17 de octubre 2023, el Espectador

En la guerra del medio oriente cada muerto de uno y otro lado, cada escena desgarradora, cada disparo indefendible se convierte en justificación y munición para los extremos que sostienen esa cosa horrible llamada fanatismo. Hay demasiados sabios (doctos y hechizos) pontificando sobre la confrontación, y personalmente me siento incapaz de esbozar soluciones; tampoco voy a caer en las trampas que pretenden tajar una clasificación entre balas benditas y balas asesinas, entre combatientes heroicos y combatientes terroristas.

Tengo claro lo que siento frente a la violencia y frente a los cadáveres de cientos de niños, sin importar la religión que practican sus padres o en cuál ejército pelean sus hermanos mayores. Sé lo que me producen las imágenes de ciudades destrozadas por los bombardeos, y los testimonios de las familias de los rehenes. Tengo claro mi concepto sobre aquellos que no encuentran mejor forma de atacar y defenderse, que dejar territorios enteros condenados a morirse de hambre y sed, de éxodo y explosión; y sé también lo que me produce el terrorismo, ejérzalo quien lo ejerza.

Lo digo con todas sus letras completas: jamás estaré del lado del terrorismo. Ni del terrorismo de Hamás ni del de nadie, así como en Colombia he rechazado con absoluta contundencia el terrorismo de las guerrillas insurgentes, de los paramilitares y de los militares; de los políticos que nos envenenan con bocanadas de miedo y mentiras, de los curas que nos condenan al fuego eterno y de todo aquello que nos chupe gota a gota la sangre y la esperanza. La barbarie enferma al mundo; y es dañina la brutalidad cometida por la extrema izquierda y por la extrema derecha, por el extremo culto de los arrinconados y de los que arrinconan. La violencia sigue siendo el peor fracaso de la humanidad, y ya deberíamos haber aprendido que de poco sirven los discursos de odio, las invasiones, las amenazas enardecidas y la venganza como consigna, cuando a la gente la están matando por cientos, por miles, a pedazos de cuerpos, a montones de huérfanos apilados bajo los escombros, preguntándose por qué no les tocaría nacer en otra época en la que los adultos fueran menos salvajes y menos crueles.

Ni odio ni defiendo a ultranza estados ni franjas. Pero sí rechazo con todas mis fuerzas –sin detenerme en el nombre de su fe o su nación– rechazo, digo, a quienes dan la orden de tirar misiles y arrasar poblaciones y piensan que la muerte de civiles es un daño colateral aceptable.
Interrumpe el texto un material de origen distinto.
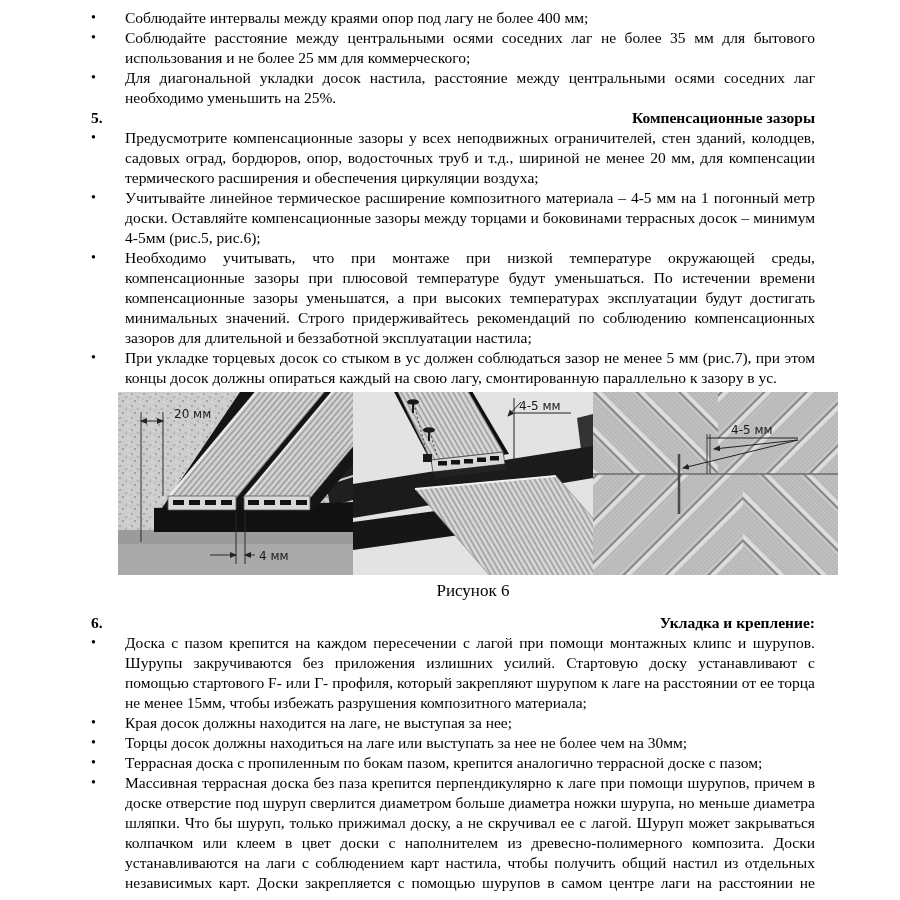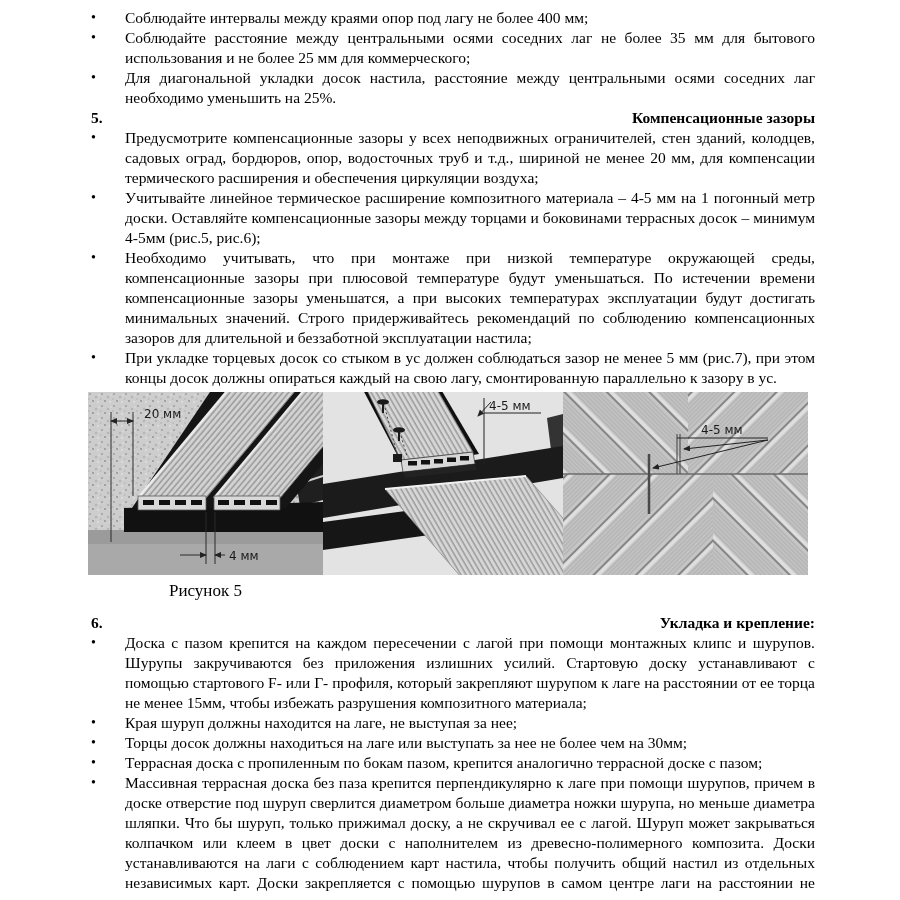"20 мм" .figures { margin-left: none -> 30px }
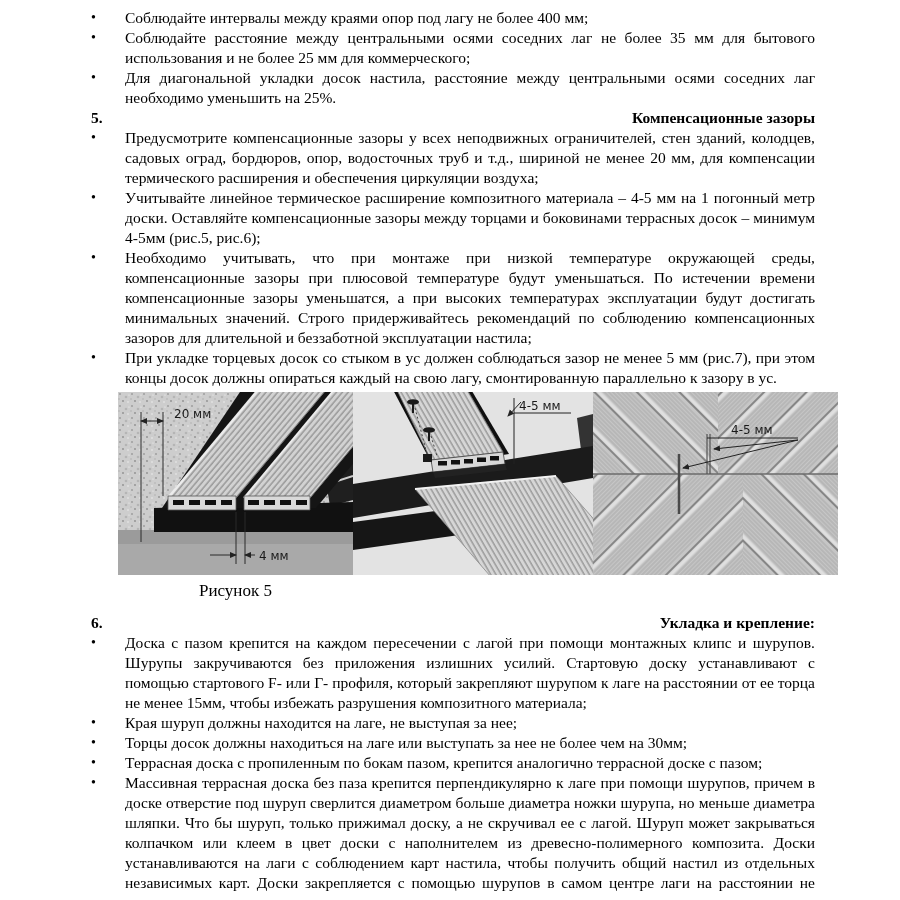"Рисунок 5" div.caption { html: <div>Рисунок 5</div> -> none }
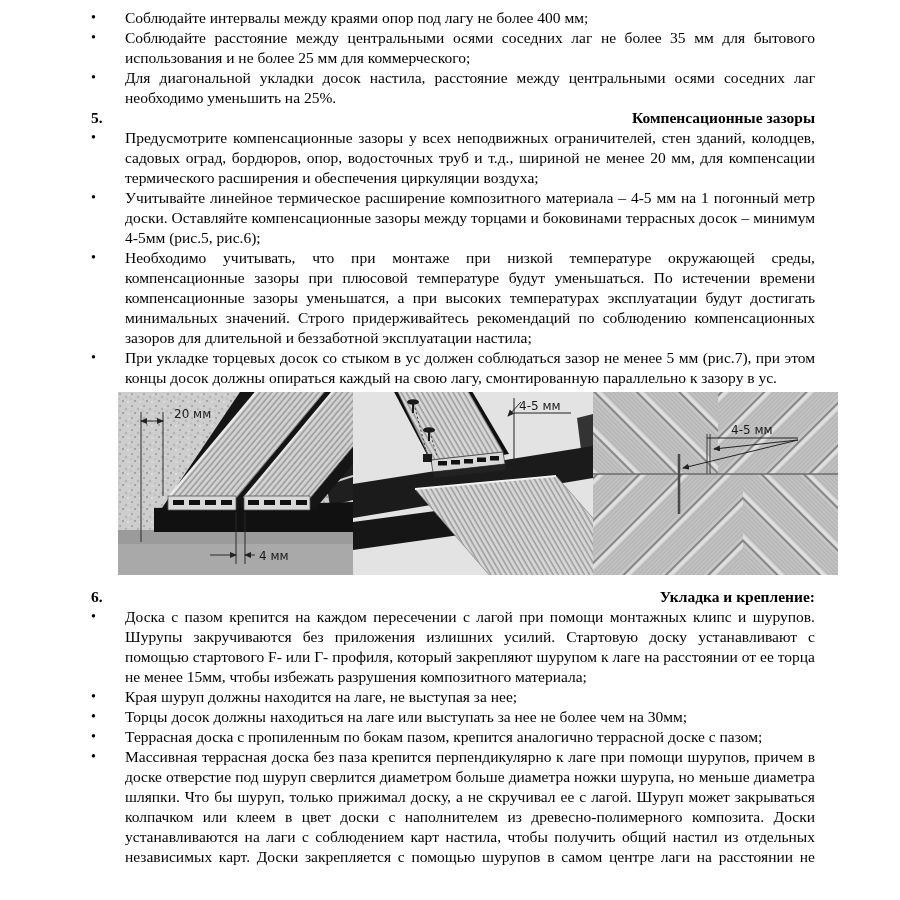"Рисунок 6" div.caption { html: none -> <div>Рисунок 6</div> }
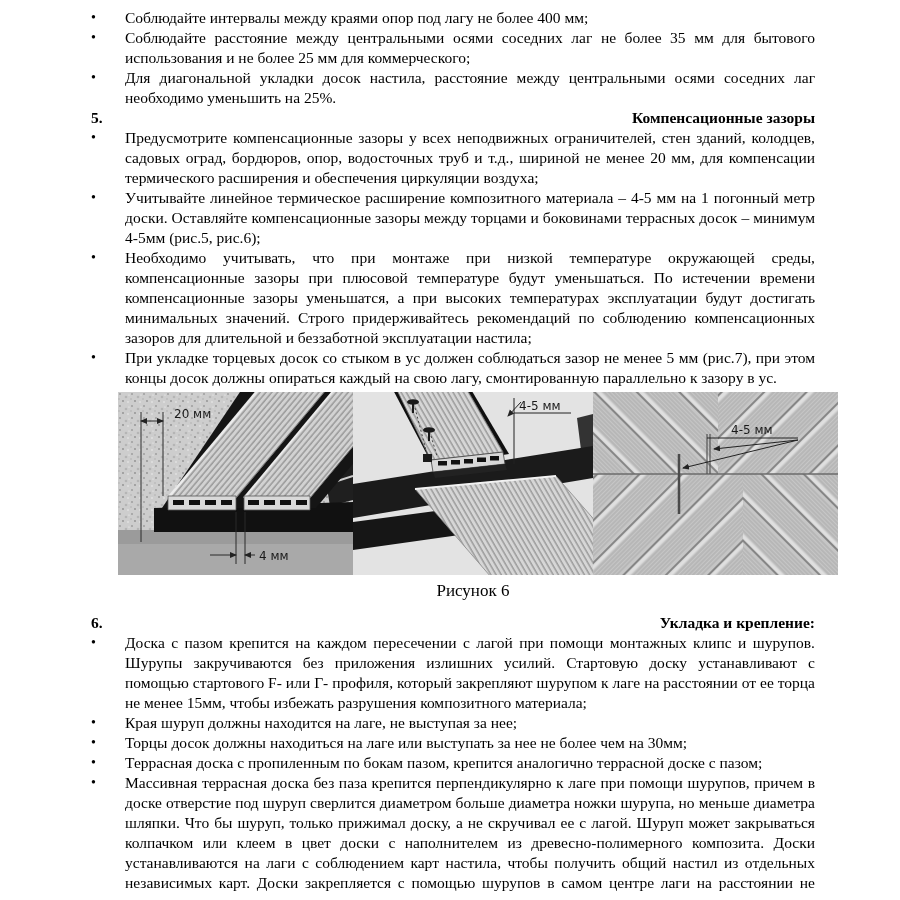"Края шуруп должны находится на" p.text { text: шуруп -> досок }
Soy un átomo diminuto en medio de este caótico planeta, pero les ruego, les suplico a los organismos internacionales, a los países que manejan el mundo a su antojo, que paren este horror. Nada ni humano ni divino justifica la barbarie cometida por los fundamentalistas, ni el derroche criminal exhibido por Netanyahu, ni la complicidad de los poderosos; nada justifica la muerte de más de tres mil personas y las heridas de diez mil, en un enfrentamiento que viola normas ineludibles del derecho internacional.

Los ataques de Hamás son demenciales, y el Apartheid israelí es una vergüenza. ¡Más de 6.000 personas por kilómetro cuadrado, encerradas entre púas y concreto!

Mientras Hamás tiene en jaque el mundo, Israel ordena evacuar más de 1 millón de habitantes y 22 hospitales del norte de Gaza. Irán advierte que “la situación podría salirse de control” y una vez más la muerte y la violencia están desbordadas. Nosotros los de carne y hueso hemos fallado tanto, que la paz le ha quedado grande a la humanidad. Pobres Dios y Alá… tan poderosos y tan derrotados por sus propias criaturas.